Droits de l’homme: Le plus persécuté des peuples s’expose sur la plaine de Plainpalais

 

«Regardez ces passants qui s’arrêtent, captivés par une image. Certains consacrent quinze ou vingt minutes de leur temps à découvrir le sort misérable des Rohingyas. Une éternité, à l’ère du smartphone! J’adore cet endroit, la plaine de Plainpalais», glisse le photographe Greg Constantine.

Exposées en plein air, à mi-chemin entre Uni-Mail et Uni-Bastions, les 32 images grand format du reporter étasunien réussissent l’exploit de tirer de l’oubli «le peuple le plus persécuté du monde»: les Rohingyas, musulmans de Birmanie auxquels le pouvoir refuse la nationalité. «Gens de nulle part» considérés comme des migrants illégaux, ils sont «expulsés de leurs maisons et leurs terres, déportés hors des villes, parqués dans des ghettos, privés de papiers d’identité, de certificats de naissance ou même de droit au mariage», explique le reporter.

Nettoyage ethnique

«C’est inouï! Imaginez 1,3 million de Rohingyas vivant dans l’Etat rakhine de Birmanie, frontalier du Bangladesh, mais privés de citoyenneté depuis qu’une loi de 1982 établit une liste de 135 groupes ethniques reconnus, dont ils sont exclus.» Ce peuple avait pourtant des députés au Parlement élu suite à l’Indépendance birmane. Aujourd’hui, ces gens sont traités comme des Bangladais en situation irrégulière.

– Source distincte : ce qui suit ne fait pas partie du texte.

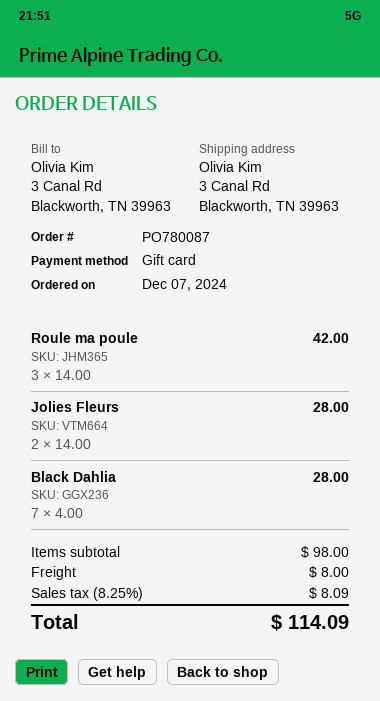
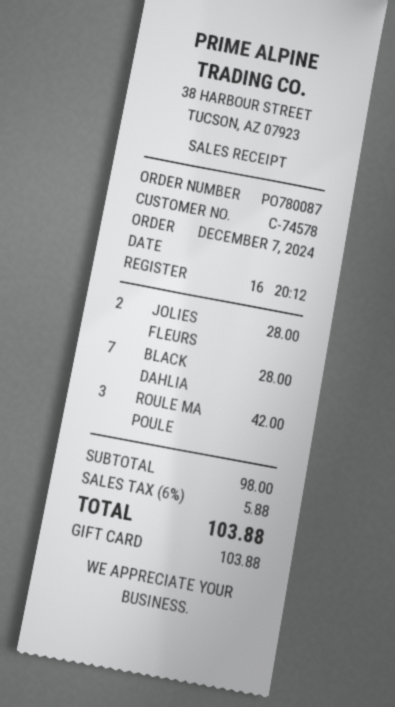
shipping: 8.00 -> none
tax: 8.25% = 8.09 -> 6% = 5.88
total: 114.09 -> 103.88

«Aucune autre ethnie en Asie n’est à ce point victime de nettoyage ethnique et de crimes contre l’humanité», martèle Greg Constantine, qui depuis 9 ans recueille des images de ceux qui ont pris la fuite. «Le nord de l’Etat rakhine, où les pires violences sont perpétrées, est complètement verrouillé. Je suis donc allé huit fois parmi les Rohingyas survivant dans des camps de fortune au Bangladesh (qui les rejette aussi) et quatre fois dans des zones proches en Birmanie.»

Les moines de la haine

A Sittwe, capitale de la côte rakhine, onze des douze quartiers musulmans ont été rasés. «En novembre dernier, j’y ai vu entre 2000 et 3000 personnes participer à une grande manifestation de haine contre les Rohingyas, menée par des moines bouddhistes.»

Pas étonnant que ces musulmans cherchent à fuir. Mais ailleurs, ce n’est pas mieux. «Au Bangladesh, en Thaïlande, en Malaisie ou en Indonésie, ils finissent dans les réseaux de travail forcé, d’esclavage sexuel, de trafic d’êtres humains… quand ils ne meurent pas noyés en faisant la traversée», s’indigne le reporter.

Un appel aux Nations Unies

Si les images de Greg Constantine ont déjà fait le tour du monde, exposées à la London School of Economics, au Holocaust Memorial Museum de Washington ou encore à l’Université nationale australienne de Canberra, c’est la première fois qu’elles sont vraiment montrées en plein air dans un centre-ville. Elles seront visibles à Genève jusqu’au dimanche 29 mars, donc aussi au moment précis où le Conseil des droits de l’homme de l’ONU se pencherait sur la situation de la Birmanie les 16 et 17 mars.

Pour qu’au Palais des Nations on n’oublie pas ces visages d’enfants forcés de travailler. Privés d’école. Privés de tout.